Records from a collection:

* * * * * * *

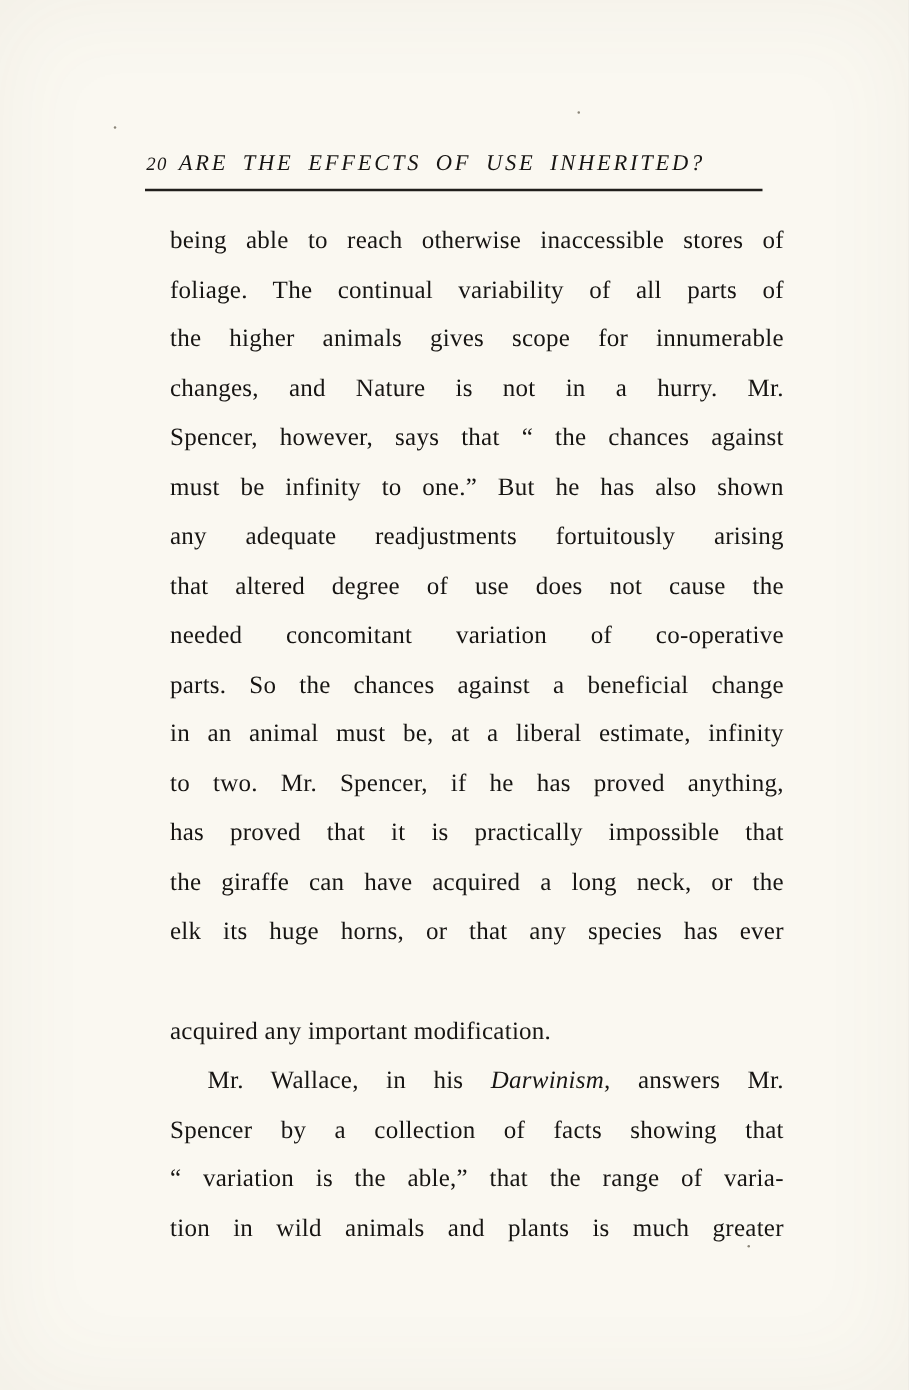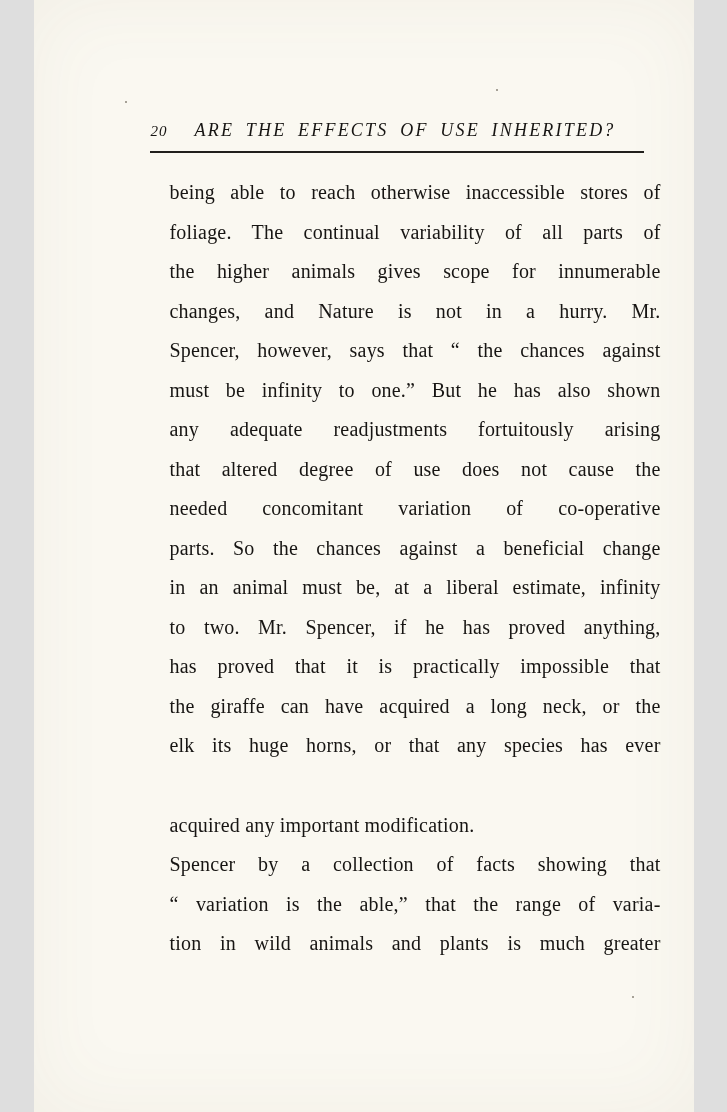--- a/index.html
+++ b/index.html
@@ -6,7 +6,7 @@
   body { background: #dedede; }
   .page {
     position: relative;
-    width: 660px;
+    width: 727px;
     height: 1112px;
     margin: 0 auto;
     background: #faf8f1;

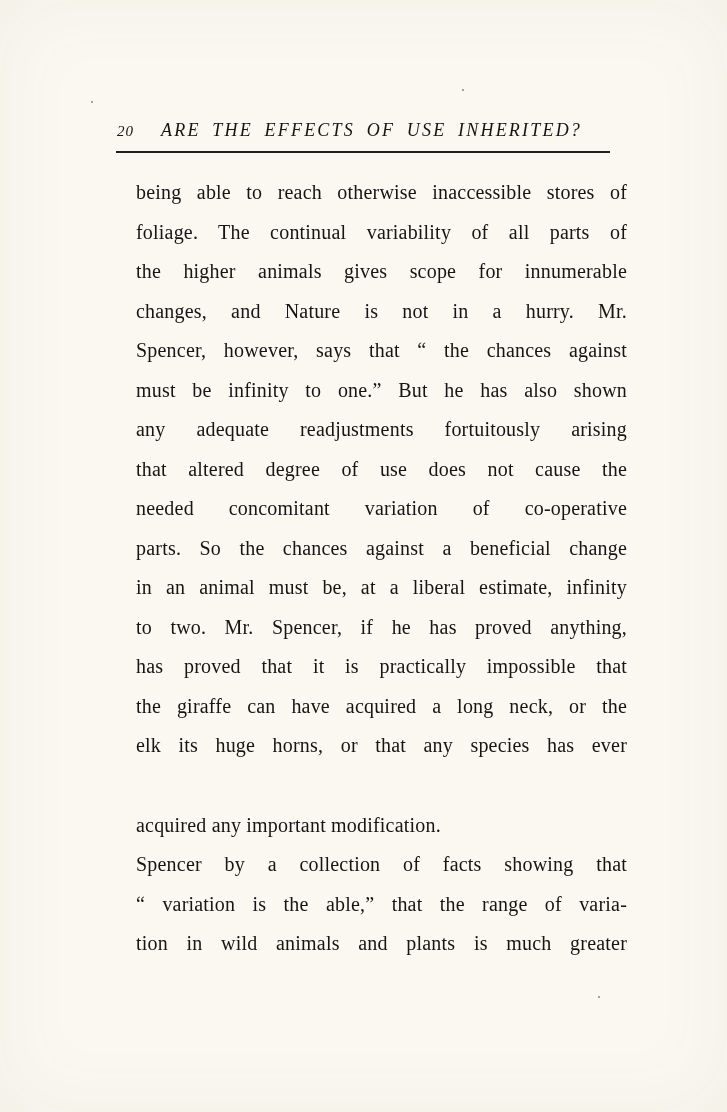--- a/index.html
+++ b/index.html
@@ -35,7 +35,6 @@
     letter-spacing: 2.2px;
     word-spacing: 5px;
     white-space: nowrap;
-    margin-left: 18px;
   }
   .rule {
     position: absolute;

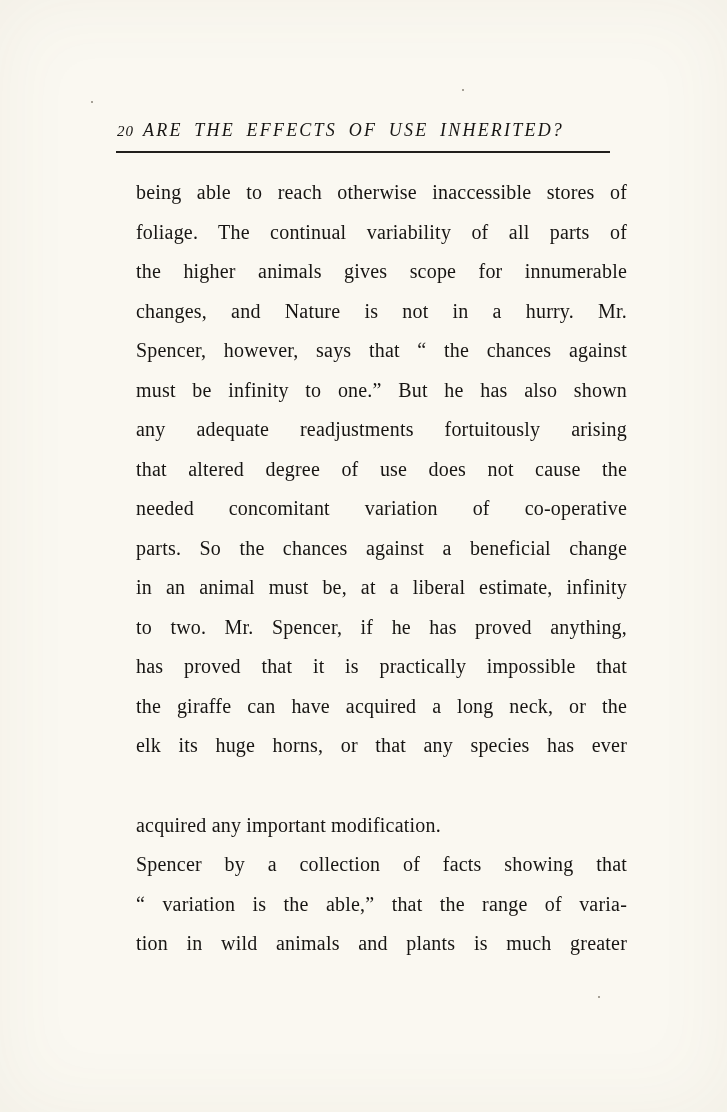--- a/index.html
+++ b/index.html
@@ -110,6 +110,7 @@
         <div class="line no-just"><span class="">acquired any important modification.</span></div>
       </div>
       <div class="paragraph">
+        <div class="line first-indent"><span class="">Mr. Wallace, in his </span><span class="italic">Darwinism,</span><span class=""> answers Mr.</span></div>
         <div class="line"><span class="">Spencer by a collection of facts showing that</span></div>
         <div class="line"><span class="">“ variation is the able,” that the range of varia-</span></div>
         <div class="line"><span class="">tion in wild animals and plants is much greater</span></div>

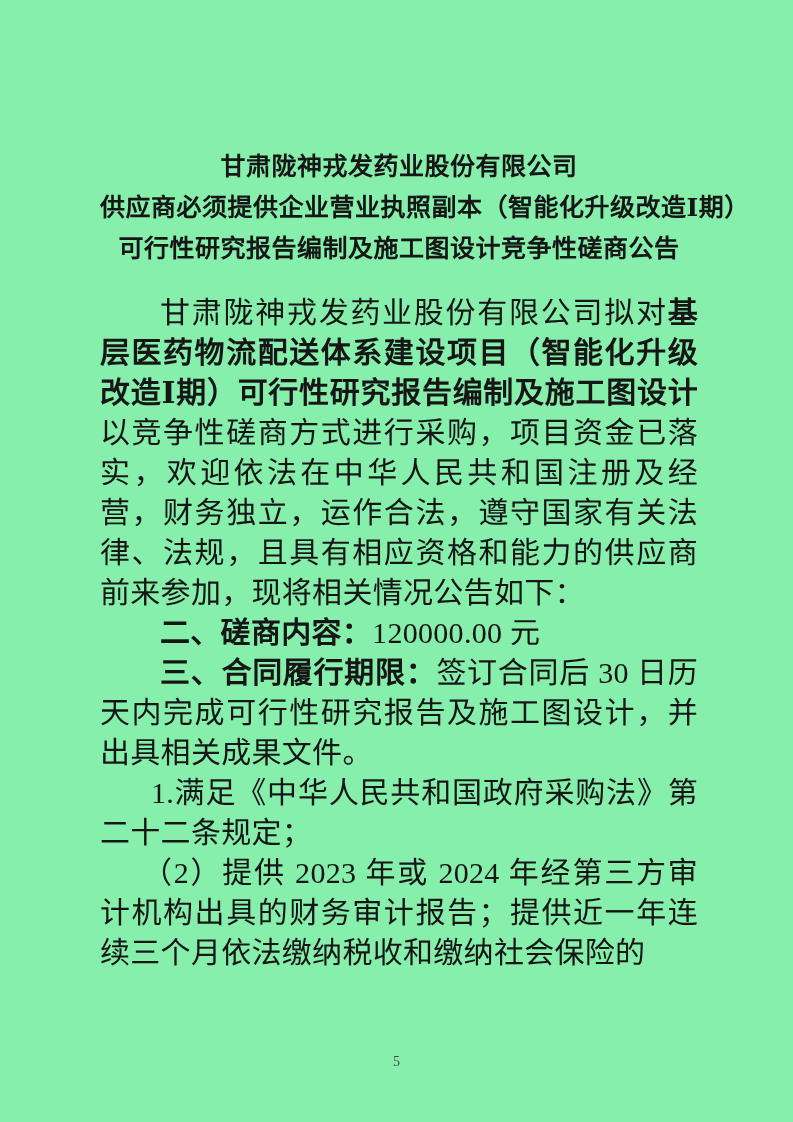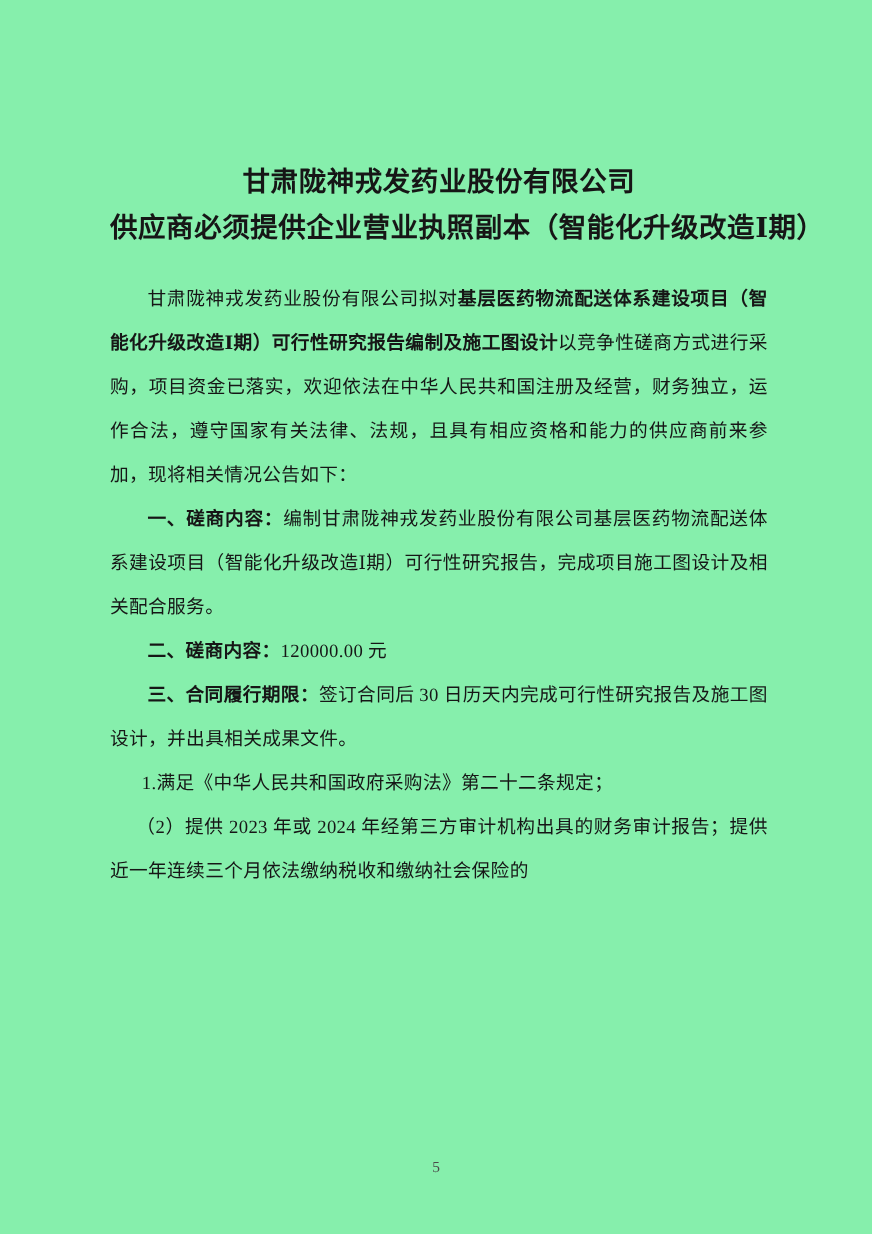--- a/index.html
+++ b/index.html
@@ -71,6 +71,7 @@
     <div class="title-block">
       <div class="title-line">甘肃陇神戎发药业股份有限公司</div>
       <div class="title-line">供应商必须提供企业营业执照副本（智能化升级改造Ⅰ期）</div>
+      <div class="title-line">可行性研究报告编制及施工图设计竞争性磋商公告</div>
     </div>
 
     <div class="body-text">

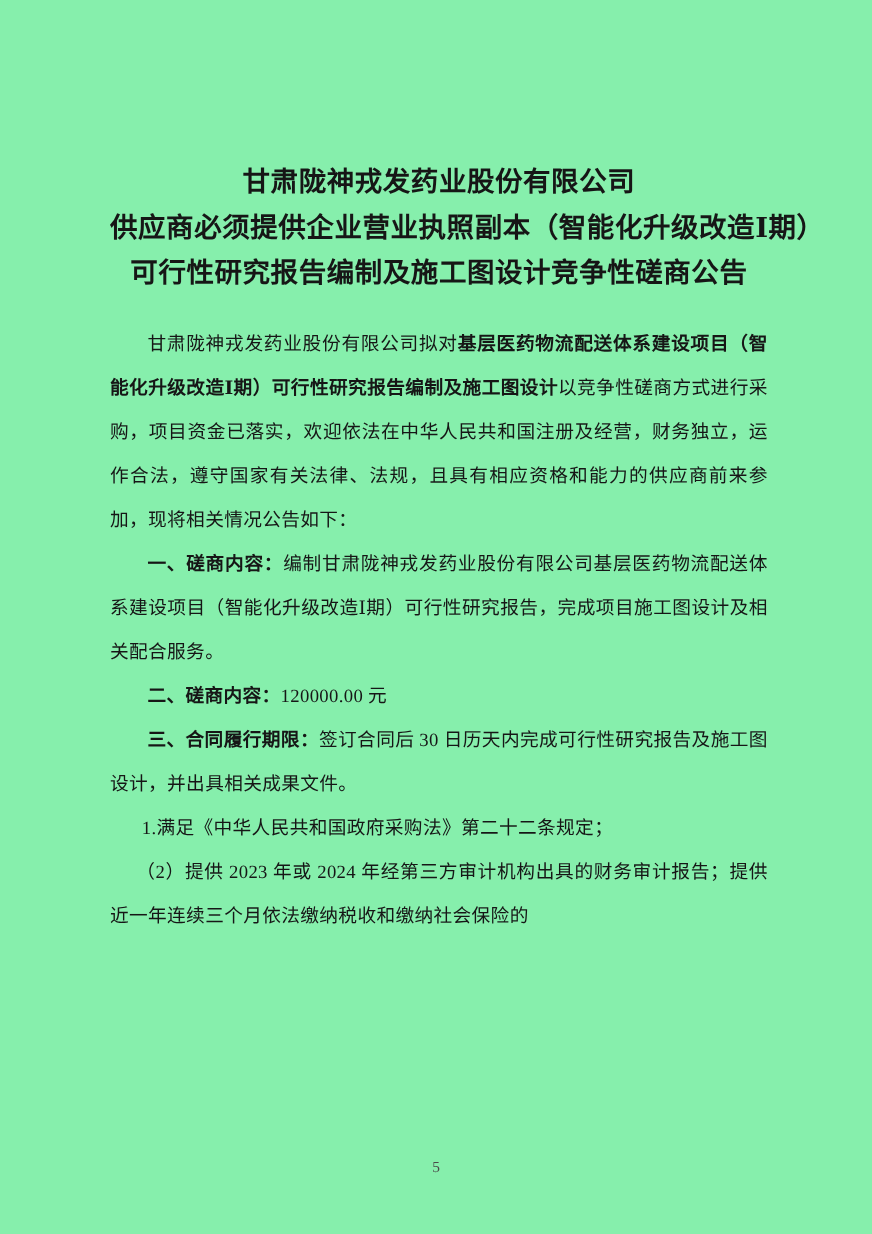--- a/index.html
+++ b/index.html
@@ -38,7 +38,7 @@
 
   
   .body-text p {
-    font-size: 17px;
+    font-size: 30px;
     line-height: 40px;
     text-align: justify;
     text-justify: inter-character;

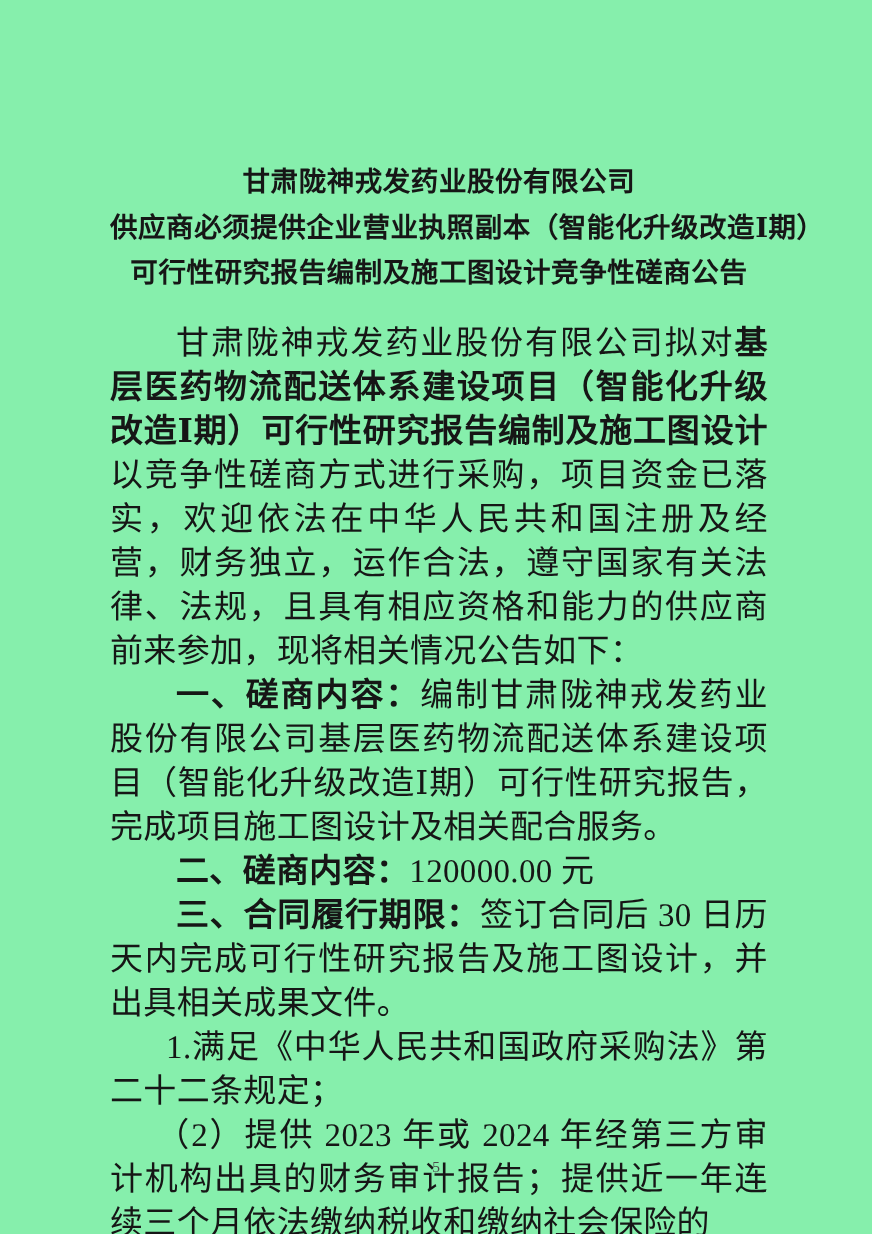--- a/index.html
+++ b/index.html
@@ -76,7 +76,6 @@
 
     <div class="body-text">
       <p class="indent-2"><span class="run-regular">甘肃陇神戎发药业股份有限公司拟对</span><span class="run-bold">基层医药物流配送体系建设项目（智能化升级改造Ⅰ期）可行性研究报告编制及施工图设计</span><span class="run-regular">以竞争性磋商方式进行采购，项目资金已落实，欢迎依法在中华人民共和国注册及经营，财务独立，运作合法，遵守国家有关法律、法规，且具有相应资格和能力的供应商前来参加，现将相关情况公告如下：</span></p>
-      <p class="indent-2"><span class="run-bold">一、磋商内容：</span><span class="run-regular">编制甘肃陇神戎发药业股份有限公司基层医药物流配送体系建设项目（智能化升级改造Ⅰ期）可行性研究报告，完成项目施工图设计及相关配合服务。</span></p>
       <p class="indent-2"><span class="run-bold">二、磋商内容：</span><span class="run-regular">120000.00 元</span></p>
       <p class="indent-2"><span class="run-bold">三、合同履行期限：</span><span class="run-regular">签订合同后 30 日历天内完成可行性研究报告及施工图设计，并出具相关成果文件。</span></p>
       <p class="indent-num"><span class="run-regular">1.满足《中华人民共和国政府采购法》第二十二条规定；</span></p>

* * * * * * *

**Task to carry out:** Retype each line of the data exactly, beginning with the first; include the line containing "-35,7 +35,6 @@" and stop there, skipping every picture.

**Answer to this problem:**
--- a/index.html
+++ b/index.html
@@ -6,7 +6,7 @@
   body { background: #dedede; }
   .page {
     position: relative;
-    width: 660px;
+    width: 727px;
     height: 1112px;
     margin: 0 auto;
     background: #faf8f1;

--- a/index.html
+++ b/index.html
@@ -35,7 +35,6 @@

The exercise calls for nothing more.